Carbon trading, especially through banks' proprietary trading desks, is a way for banks to make money from money, without contributing new capital towards solving climate change. As with other forms of derivatives, the use of such increasingly complex instruments creates potential systemic risks when this entails over-abundance of "sub-prime" carbon credits entering the market (carbon credits that are based on promises to reduce emissions that fail to deliver and collapse in financial value - see this study for more details).
BankTrack calls upon private sector banks not to engage in ‘false solutions' to climate change, such as carbon trading. See 'A Challenging Climate 2.0 - What banks must do to combat climate change'.
Carbon trading and offset mechanisms
All existing carbon trading schemes allow emitters to purchase emissions reductions credits from outside of the scheme to comply with their targets, i.e. to offset some of their emissions reduction obligations.

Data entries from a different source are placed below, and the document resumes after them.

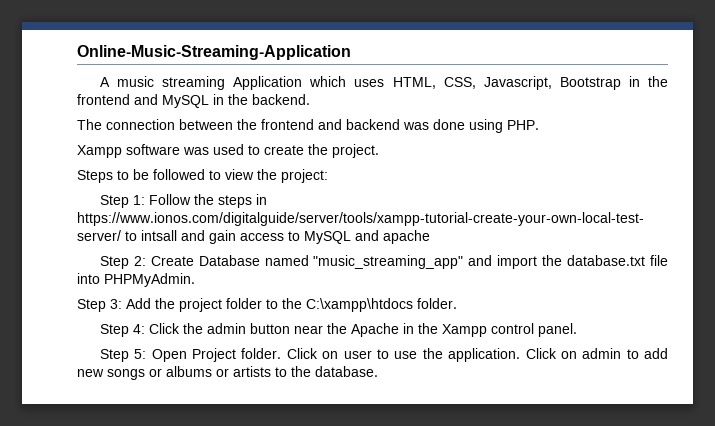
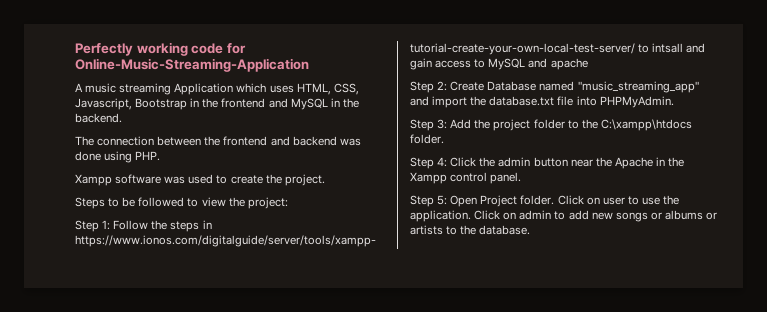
- Online-Music-Streaming-Application
+ Perfectly working code for Online-Music-Streaming-Application

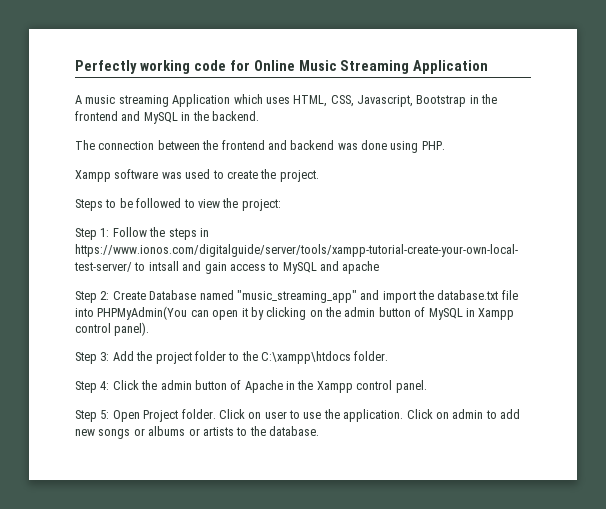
- Perfectly working code for Online-Music-Streaming-Application
+ Perfectly working code for Online Music Streaming Application
- Step 2: Create Database named "music_streaming_app" and import the database.txt file into PHPMyAdmin.
+ Step 2: Create Database named "music_streaming_app" and import the database.txt file into PHPMyAdmin(You can open it by clicking on the admin button of MySQL in Xampp control panel).
- Step 4: Click the admin button near the Apache in the Xampp control panel.
+ Step 4: Click the admin button of Apache in the Xampp control panel.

Through this reliance on carbon trading and the role that emissions trading schemes play in generating increased demand for offset credits - such as with the Clean Development Mechanism (CDM) - carbon trading is not only failing to deliver on its cited goals of guaranteed emissions cuts and technological innovation, it is actively undermining global efforts to reduce greenhouse gas emissions and bringing further negative social and environmental impacts. Many CDM offsets are not additional, resulting in business-as-usual emissions levels (see for instance studies by Stanford, and CarbonTradeWatch). In addition, some of these projects have serious adverse impacts on marginalized communities in the Global South.
There are proposals under consideration in the negotiations for the extension of offsetting mechanisms to include forest carbon trading through Reducing Emissions from Deforestation and Forest Degradation (REDD). The same problems with offsetting apply to REDD but the scheme also has major implications in terms of impacts on the rights and livelihoods of forest-dwelling communities and Indigenous Peoples.
BankTrack believes that the emphasis placed by banks on carbon trading as a solution to the climate crisis is fundamentally misdirected. Commercial lending and securities underwriting must focus on capitalizing new activities that help save energy and reduce emissions, thus shifting the world economy towards a sustainable footing.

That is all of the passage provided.